DATA FOR THIS TASK:
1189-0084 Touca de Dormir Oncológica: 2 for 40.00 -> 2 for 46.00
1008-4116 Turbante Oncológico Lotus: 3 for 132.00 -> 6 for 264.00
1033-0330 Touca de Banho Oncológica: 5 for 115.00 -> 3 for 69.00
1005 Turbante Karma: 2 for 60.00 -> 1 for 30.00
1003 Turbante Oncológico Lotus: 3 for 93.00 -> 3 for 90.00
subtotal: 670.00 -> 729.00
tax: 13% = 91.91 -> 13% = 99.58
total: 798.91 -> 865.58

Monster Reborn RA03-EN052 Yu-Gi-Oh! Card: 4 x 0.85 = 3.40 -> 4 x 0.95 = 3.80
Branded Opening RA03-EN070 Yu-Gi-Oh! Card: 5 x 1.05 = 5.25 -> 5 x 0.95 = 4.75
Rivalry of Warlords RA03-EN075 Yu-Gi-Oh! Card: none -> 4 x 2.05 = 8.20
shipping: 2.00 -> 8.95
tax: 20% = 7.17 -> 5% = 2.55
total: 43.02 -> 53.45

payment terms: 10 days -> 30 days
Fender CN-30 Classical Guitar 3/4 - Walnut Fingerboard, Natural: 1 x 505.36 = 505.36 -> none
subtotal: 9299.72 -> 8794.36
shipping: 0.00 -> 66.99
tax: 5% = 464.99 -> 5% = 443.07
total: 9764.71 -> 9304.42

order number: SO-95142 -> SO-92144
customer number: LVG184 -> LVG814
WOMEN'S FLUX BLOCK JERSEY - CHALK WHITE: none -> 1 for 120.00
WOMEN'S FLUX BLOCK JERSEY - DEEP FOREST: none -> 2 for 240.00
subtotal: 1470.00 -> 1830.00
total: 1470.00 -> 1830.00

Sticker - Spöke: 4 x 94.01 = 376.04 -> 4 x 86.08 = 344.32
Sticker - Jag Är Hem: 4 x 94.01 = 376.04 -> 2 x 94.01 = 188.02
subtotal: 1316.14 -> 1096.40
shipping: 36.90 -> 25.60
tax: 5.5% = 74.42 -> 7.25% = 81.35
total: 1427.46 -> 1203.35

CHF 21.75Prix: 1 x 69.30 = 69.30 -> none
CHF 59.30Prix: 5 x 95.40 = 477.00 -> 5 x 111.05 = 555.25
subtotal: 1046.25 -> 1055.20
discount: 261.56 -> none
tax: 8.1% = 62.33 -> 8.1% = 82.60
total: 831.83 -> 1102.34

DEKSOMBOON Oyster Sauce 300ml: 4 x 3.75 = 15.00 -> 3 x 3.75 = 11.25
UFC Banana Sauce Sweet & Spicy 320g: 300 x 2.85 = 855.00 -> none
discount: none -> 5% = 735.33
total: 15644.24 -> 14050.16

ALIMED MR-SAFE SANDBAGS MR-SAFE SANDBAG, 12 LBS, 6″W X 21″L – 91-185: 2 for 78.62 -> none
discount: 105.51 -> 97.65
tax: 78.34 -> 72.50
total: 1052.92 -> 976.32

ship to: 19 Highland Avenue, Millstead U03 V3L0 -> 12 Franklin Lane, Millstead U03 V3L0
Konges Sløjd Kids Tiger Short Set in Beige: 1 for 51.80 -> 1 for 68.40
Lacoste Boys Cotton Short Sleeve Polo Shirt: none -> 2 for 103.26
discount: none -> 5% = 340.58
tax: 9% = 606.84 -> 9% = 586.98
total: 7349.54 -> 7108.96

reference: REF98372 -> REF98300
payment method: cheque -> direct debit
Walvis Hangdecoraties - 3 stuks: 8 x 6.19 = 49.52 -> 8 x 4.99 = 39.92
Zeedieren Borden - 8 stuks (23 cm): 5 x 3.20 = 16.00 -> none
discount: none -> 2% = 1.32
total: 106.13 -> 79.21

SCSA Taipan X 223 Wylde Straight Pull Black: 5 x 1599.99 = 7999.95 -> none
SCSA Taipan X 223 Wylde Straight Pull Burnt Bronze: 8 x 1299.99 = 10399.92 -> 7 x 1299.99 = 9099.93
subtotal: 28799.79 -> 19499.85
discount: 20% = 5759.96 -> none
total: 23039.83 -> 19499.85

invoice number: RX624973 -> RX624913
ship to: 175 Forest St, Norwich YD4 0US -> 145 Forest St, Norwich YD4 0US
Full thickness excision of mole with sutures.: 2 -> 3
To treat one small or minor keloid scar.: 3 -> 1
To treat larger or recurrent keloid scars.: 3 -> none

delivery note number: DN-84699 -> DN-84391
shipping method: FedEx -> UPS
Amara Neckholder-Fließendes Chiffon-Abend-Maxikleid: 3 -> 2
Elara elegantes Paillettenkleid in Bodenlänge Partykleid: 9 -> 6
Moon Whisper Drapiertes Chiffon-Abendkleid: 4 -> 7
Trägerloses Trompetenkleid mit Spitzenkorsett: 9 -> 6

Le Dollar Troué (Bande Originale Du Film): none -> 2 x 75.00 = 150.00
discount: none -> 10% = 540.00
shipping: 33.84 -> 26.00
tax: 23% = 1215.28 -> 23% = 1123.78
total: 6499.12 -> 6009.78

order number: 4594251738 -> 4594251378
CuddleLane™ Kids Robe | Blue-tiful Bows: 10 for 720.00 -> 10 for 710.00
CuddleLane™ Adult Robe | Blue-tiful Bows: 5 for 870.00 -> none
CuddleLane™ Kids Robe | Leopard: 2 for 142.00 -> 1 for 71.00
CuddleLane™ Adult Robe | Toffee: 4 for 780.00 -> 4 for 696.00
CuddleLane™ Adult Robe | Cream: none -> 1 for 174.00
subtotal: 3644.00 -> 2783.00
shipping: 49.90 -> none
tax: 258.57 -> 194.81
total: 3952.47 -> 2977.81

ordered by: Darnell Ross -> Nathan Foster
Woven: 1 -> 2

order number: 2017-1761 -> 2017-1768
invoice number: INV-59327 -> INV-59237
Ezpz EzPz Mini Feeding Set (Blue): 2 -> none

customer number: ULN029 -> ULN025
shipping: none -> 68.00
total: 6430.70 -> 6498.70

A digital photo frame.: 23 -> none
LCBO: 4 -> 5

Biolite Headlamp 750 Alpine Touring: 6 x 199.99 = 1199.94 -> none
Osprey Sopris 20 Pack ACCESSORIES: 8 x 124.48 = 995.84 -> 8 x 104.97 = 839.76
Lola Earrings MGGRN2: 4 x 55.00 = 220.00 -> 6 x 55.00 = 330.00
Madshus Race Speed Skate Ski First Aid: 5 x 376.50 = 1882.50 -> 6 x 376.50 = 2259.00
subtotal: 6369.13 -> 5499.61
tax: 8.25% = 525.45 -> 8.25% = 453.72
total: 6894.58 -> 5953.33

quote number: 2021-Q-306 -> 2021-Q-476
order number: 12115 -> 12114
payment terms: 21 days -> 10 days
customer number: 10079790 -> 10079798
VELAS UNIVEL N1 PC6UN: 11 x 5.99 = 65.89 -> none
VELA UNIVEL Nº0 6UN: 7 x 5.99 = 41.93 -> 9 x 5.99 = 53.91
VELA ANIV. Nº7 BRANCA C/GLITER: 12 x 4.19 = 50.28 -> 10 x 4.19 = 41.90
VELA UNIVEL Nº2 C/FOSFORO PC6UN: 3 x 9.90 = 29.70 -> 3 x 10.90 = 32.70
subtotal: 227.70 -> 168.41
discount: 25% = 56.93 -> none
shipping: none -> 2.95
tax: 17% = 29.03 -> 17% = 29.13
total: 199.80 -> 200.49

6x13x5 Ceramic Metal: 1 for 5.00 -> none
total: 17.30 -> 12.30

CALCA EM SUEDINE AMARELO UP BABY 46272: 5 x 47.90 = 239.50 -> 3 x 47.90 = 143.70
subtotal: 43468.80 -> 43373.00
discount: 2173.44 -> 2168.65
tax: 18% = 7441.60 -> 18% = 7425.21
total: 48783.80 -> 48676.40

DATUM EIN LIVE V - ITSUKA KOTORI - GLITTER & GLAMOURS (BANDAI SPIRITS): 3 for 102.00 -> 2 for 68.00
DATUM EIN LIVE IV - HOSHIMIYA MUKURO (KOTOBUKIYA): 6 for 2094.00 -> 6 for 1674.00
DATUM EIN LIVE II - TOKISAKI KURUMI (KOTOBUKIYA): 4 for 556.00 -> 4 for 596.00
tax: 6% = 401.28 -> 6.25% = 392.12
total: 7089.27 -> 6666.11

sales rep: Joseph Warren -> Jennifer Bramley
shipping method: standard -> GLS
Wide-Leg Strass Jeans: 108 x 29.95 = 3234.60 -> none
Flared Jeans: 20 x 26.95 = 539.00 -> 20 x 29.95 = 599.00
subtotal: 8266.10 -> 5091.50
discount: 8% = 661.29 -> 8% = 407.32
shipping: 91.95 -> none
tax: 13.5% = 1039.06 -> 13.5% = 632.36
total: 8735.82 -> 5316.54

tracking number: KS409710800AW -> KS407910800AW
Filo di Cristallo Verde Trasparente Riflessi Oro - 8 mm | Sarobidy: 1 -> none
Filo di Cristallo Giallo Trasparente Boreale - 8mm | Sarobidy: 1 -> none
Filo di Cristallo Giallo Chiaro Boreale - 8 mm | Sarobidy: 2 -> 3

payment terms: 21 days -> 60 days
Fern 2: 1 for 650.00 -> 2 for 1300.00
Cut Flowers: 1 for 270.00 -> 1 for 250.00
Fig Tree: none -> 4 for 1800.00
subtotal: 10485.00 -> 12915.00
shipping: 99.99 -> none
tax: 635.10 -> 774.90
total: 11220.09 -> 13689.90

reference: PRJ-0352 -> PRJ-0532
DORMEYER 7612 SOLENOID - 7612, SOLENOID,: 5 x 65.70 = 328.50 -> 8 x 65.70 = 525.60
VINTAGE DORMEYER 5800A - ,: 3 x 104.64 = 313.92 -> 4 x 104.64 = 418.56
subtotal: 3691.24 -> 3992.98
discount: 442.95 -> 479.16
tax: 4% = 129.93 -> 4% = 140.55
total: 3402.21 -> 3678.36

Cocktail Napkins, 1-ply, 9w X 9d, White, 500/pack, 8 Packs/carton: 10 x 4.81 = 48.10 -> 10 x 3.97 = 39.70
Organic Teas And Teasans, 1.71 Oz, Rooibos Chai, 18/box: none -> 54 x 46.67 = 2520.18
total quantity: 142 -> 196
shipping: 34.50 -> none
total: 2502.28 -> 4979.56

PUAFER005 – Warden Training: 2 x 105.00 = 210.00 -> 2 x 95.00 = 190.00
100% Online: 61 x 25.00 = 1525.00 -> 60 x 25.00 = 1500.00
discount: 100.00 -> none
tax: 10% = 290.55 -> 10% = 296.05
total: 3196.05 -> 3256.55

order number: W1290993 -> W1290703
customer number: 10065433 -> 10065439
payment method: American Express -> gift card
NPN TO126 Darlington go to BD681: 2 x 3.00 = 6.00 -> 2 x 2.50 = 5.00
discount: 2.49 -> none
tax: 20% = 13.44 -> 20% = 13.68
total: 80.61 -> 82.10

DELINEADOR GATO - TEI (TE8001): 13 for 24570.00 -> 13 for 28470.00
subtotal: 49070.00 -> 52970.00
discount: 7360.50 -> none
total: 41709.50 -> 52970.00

WHAT TO DO: Pull out every line in the material above where "UNIVEL" occurs.

WRITTEN SOLUTION:
VELAS UNIVEL N1 PC6UN: 11 x 5.99 = 65.89 -> none
VELA UNIVEL Nº0 6UN: 7 x 5.99 = 41.93 -> 9 x 5.99 = 53.91
VELA UNIVEL Nº2 C/FOSFORO PC6UN: 3 x 9.90 = 29.70 -> 3 x 10.90 = 32.70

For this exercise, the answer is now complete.